[Try it]
If a line in the entries includes "background", show that line.

Web interface edit records
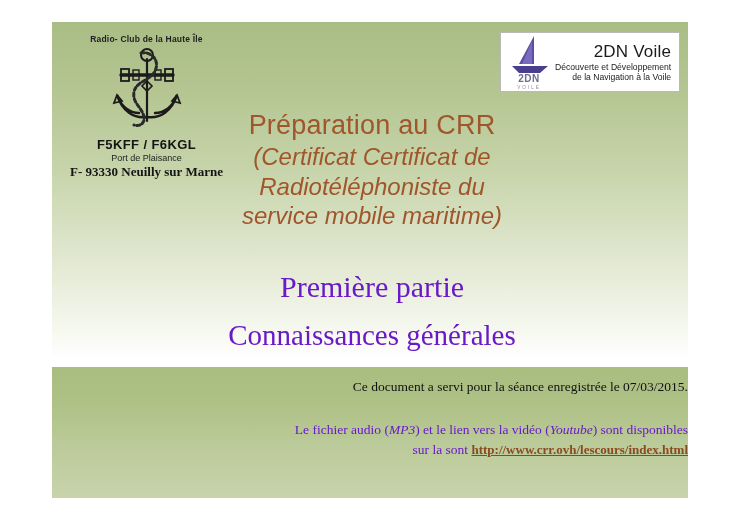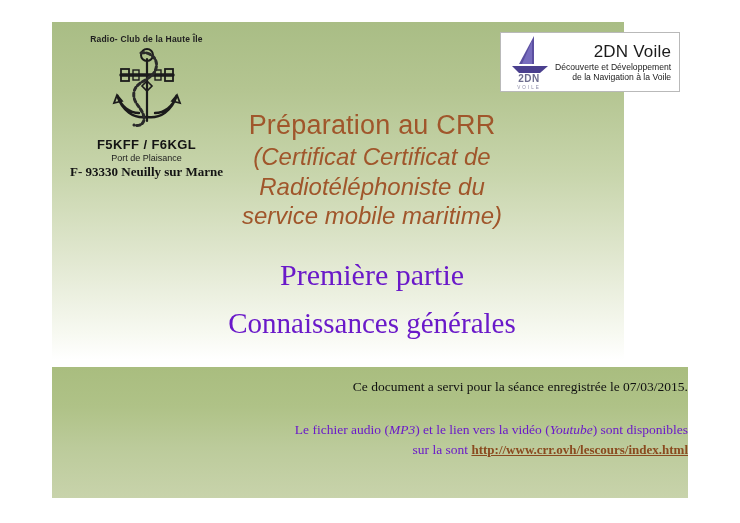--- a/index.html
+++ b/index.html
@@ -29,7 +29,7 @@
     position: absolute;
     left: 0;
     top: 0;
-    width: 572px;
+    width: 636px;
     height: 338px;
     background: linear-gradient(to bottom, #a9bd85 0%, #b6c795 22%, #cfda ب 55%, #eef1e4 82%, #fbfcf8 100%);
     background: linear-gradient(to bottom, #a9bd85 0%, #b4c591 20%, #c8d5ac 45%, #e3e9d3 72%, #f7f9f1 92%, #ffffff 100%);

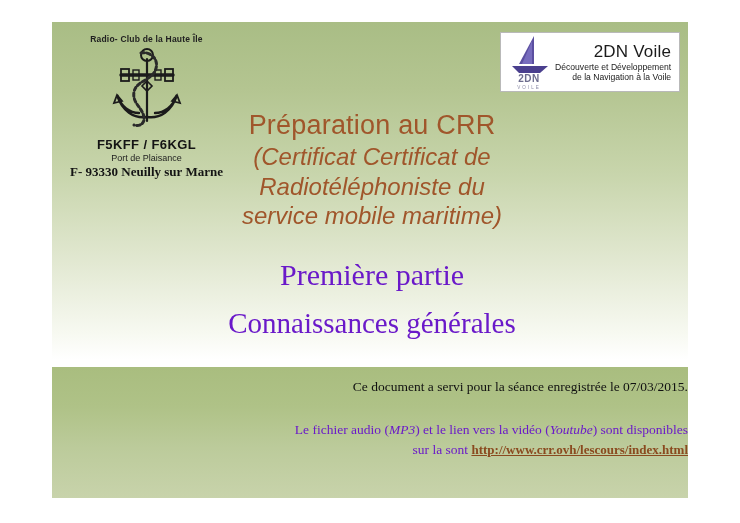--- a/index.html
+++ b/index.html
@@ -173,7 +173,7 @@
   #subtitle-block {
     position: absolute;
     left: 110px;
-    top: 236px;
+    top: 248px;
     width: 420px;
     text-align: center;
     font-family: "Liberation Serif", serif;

[Expected answer]
     background: linear-gradient(to bottom, #a9bd85 0%, #b6c795 22%, #cfda ب 55%, #eef1e4 82%, #fbfcf8 100%);
     background: linear-gradient(to bottom, #a9bd85 0%, #b4c591 20%, #c8d5ac 45%, #e3e9d3 72%, #f7f9f1 92%, #ffffff 100%);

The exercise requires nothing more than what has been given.